/django-eb-sqs

Elastic Beanstalk SQS worker for Django

Primary LanguagePythonMIT LicenseMIT

Django EB SQS - Background Tasks for Elastic Beanstalk and Amazon SQS

django-eb-sqs is a simple task manager for the Elastic Beanstalk Worker Tier. It uses SQS and the boto3 library.

Installation

Install the module with pip install git+git://github.com/cuda-networks/django-eb-sqs.git or add it to your requirements.txt.

Don't forget to add django-eb-sqs app to your Django INSTALLED_APPS settings:

INSTALLED_APPS = (
    ...,
    'eb_sqs',
)

Usage

Creating Tasks

Adding a task to a queue is simple.

from eb_sqs.decorators import task

@task(queue_name='test')
def echo(message):
    print(message)

echo.delay(message='Hello World!')

NOTE: This assumes that you have your AWS keys in the appropriate environment variables, or are using IAM roles. Consult the boto3 documentation for further info.

If you don't pass a queue name, the EB_SQS_DEFAULT_QUEUE setting is used. If not set, the queue name is default.

Additionally the task decorator supports max_retries (default 0) and use_pickle (default False) attributes for advanced control task execution.

You can also delay the execution of a task by specifying the delay time in seconds.

echo.delay(message='Hello World!', delay=60)

During development it is sometimes useful to execute a task immediately without using SQS. This is possible with the execute_inline argument.

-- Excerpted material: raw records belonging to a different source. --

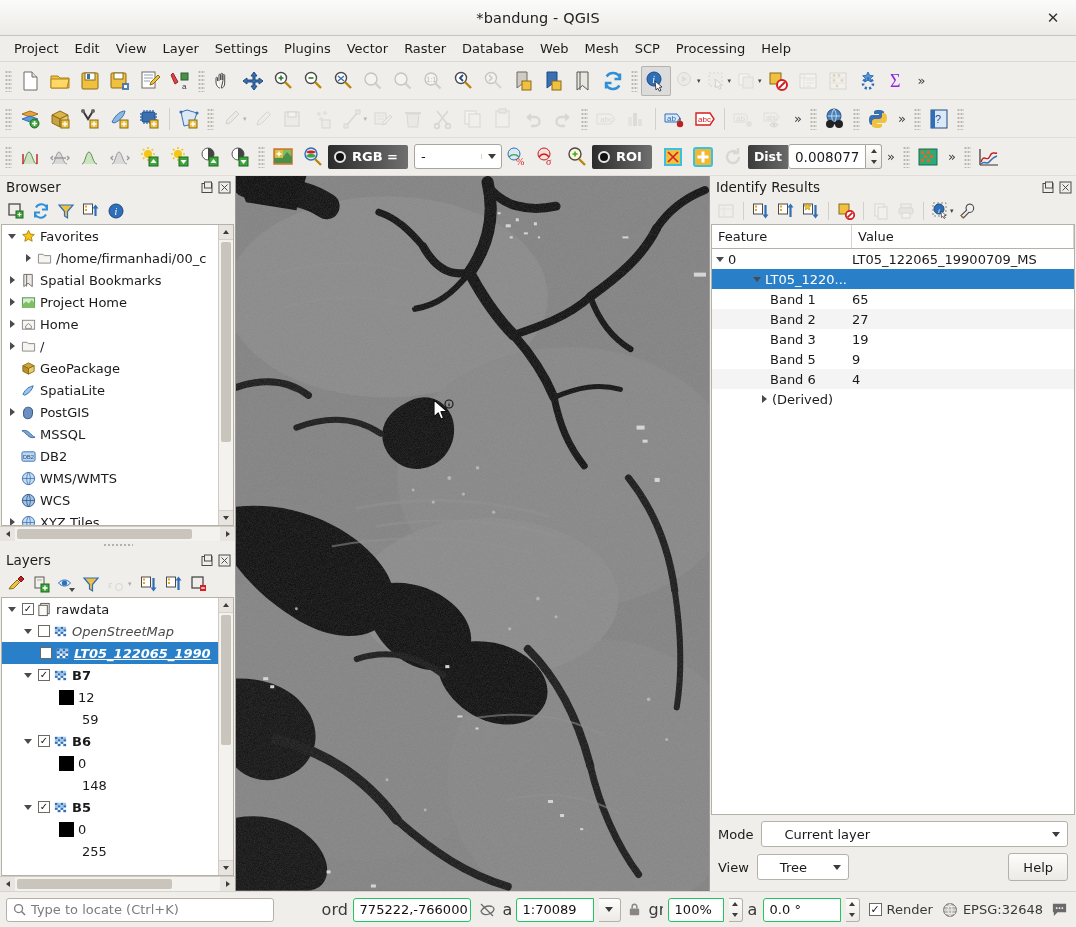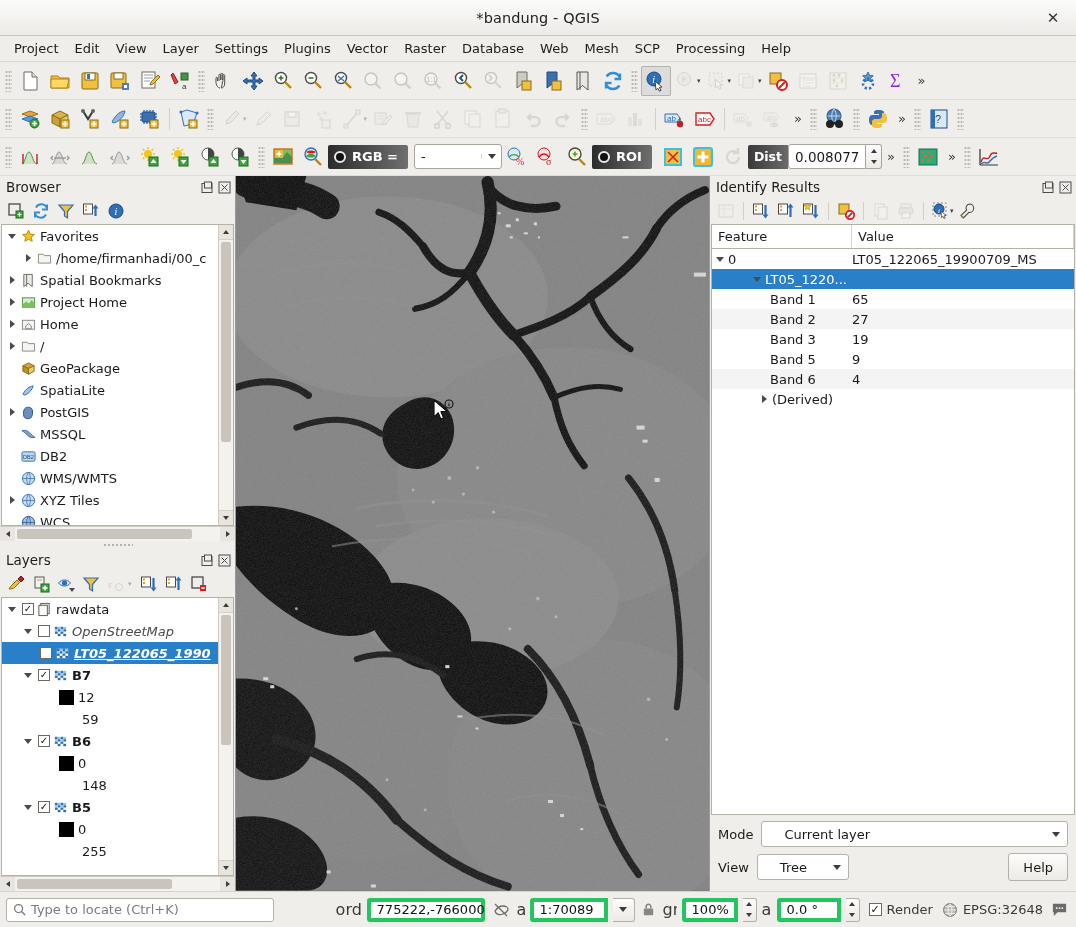"XYZ Tiles" div.trow { order: before "WCS" -> after "WCS" }
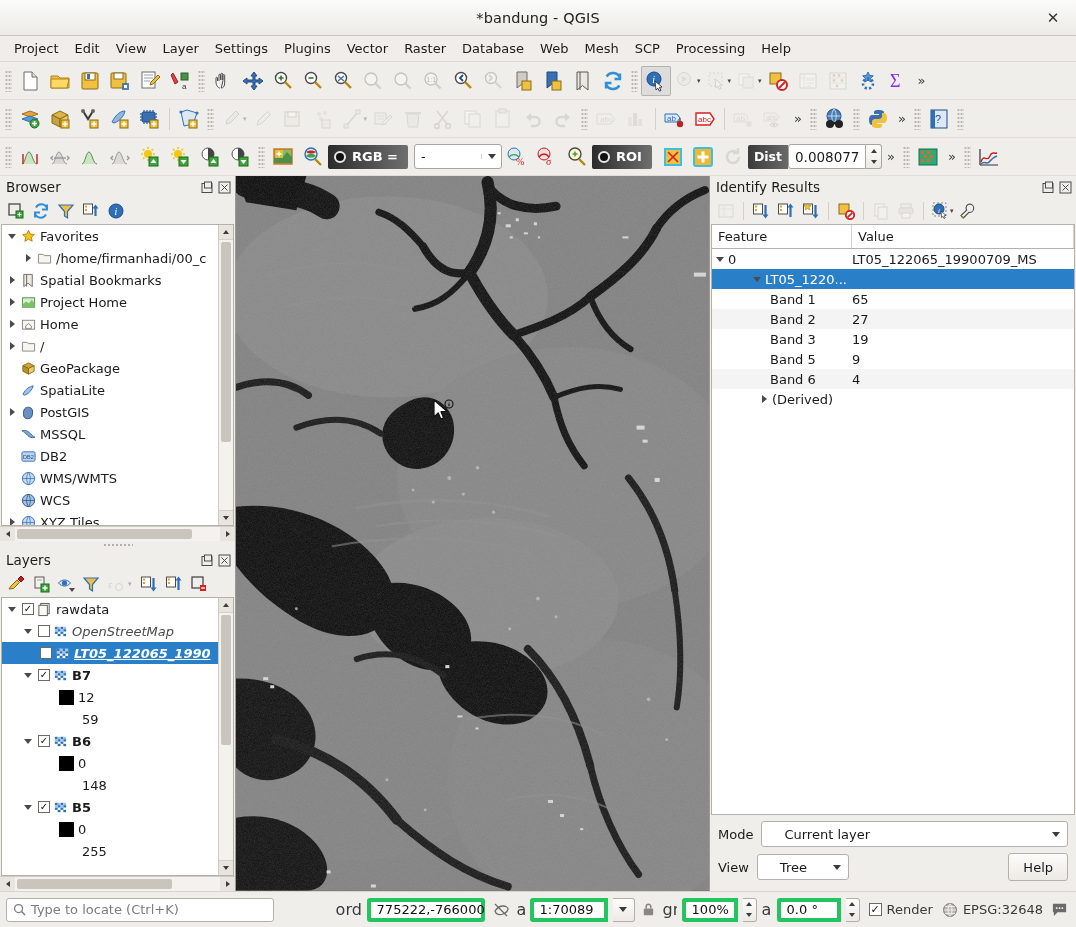"775222,-766000" .sfield { border: 4px solid #22c55e -> 1px solid #22c55e }
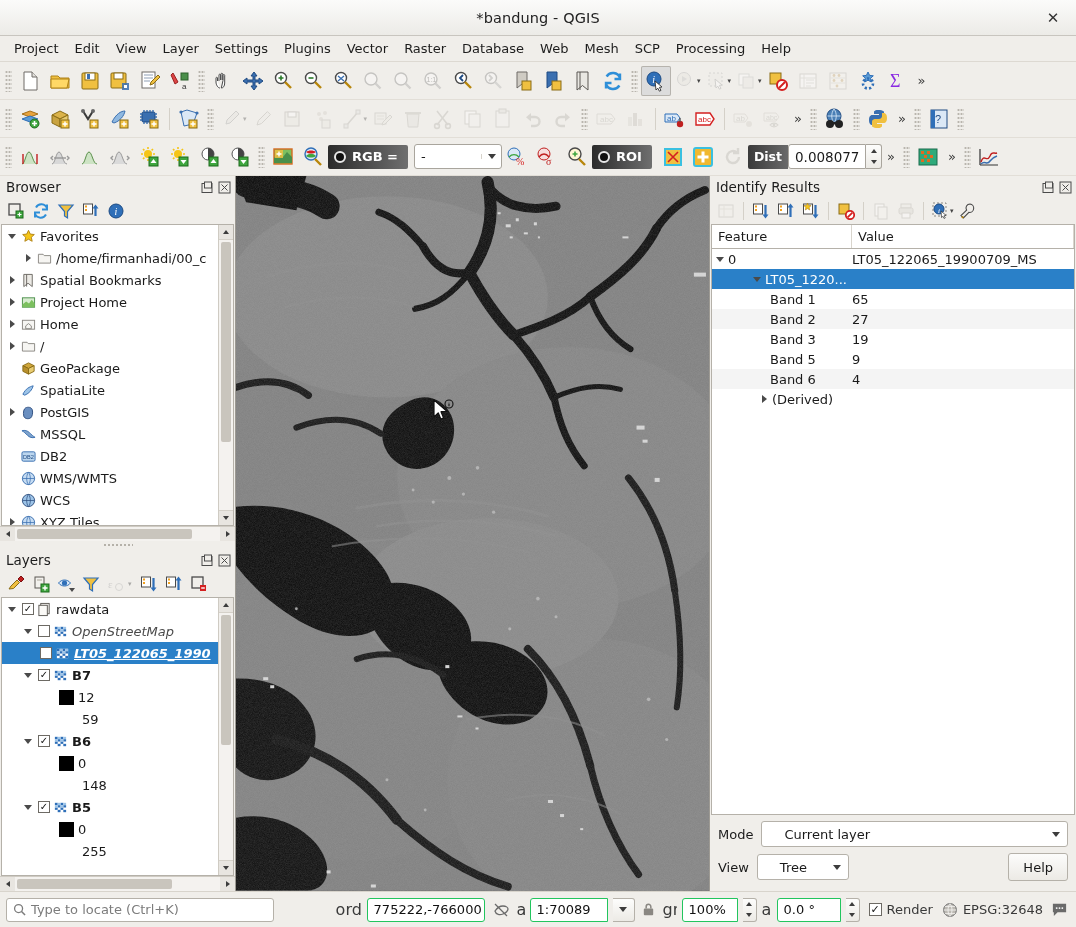"0.0 °" div.sfield { width: 64px -> 78px }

echo.delay(message='Hello World!', execute_inline=True)

NOTE: delay is not applied when execute_inline is set to True.

Failed tasks can be retried by using the retry method. See the following example:

from eb_sqs.decorators import task

@task(queue_name='test', max_retries=5)
def upload_file(message):
    print('# of retries: {}'.format(upload_file.retry_num))
    try:
        # upload ...
    except ConnectionException:
        upload_file.retry()

The retry call supports the delay and execute_inline arguments in order to delay the retry or execute it inline. If the retry shall not be counted for the max retry limit set count_retries to false. Use 'retry_num' to get the number of retries for the current task.

NOTE: retry() throws a MaxRetriesReachedException exception if the maximum number of retries is reached.

Executing Tasks

The Elastic Beanstalk Worker Tier sends all tasks to a API endpoint. django-eb-sqs has already such an endpoint which can be used by specifying the url mapping in your urls.py file.

urlpatterns = [
    ...
    url(r'^worker/', include('eb_sqs.urls', namespace='eb_sqs'))
]

In that case the relative endpoint url would be: worker/process

Set this url in the Elastic Beanstalk Worker settings prior to deployment.

During development you can use the included Django command to execute a small script which retrieves messages from SQS and posts them to this endpoint.

python manage.py run_eb_sqs_worker --url <absoulte endpoint url> --queue <queue-name>

For example:

python manage.py run_eb_sqs_worker --url http://127.0.0.1:80/worker/process --queue default

Executing Tasks without Elastic Beanstalk

Another way of executing tasks is to use the Django command process_queue. This command can work with one or more queues, reading from the queues infinitely and executing tasks as they come-in.

python manage.py process_queue --queues <comma-delimited list of queue names>

This is a good idea for someone who wants to execute tasks without an Elastic Beanstalk worker.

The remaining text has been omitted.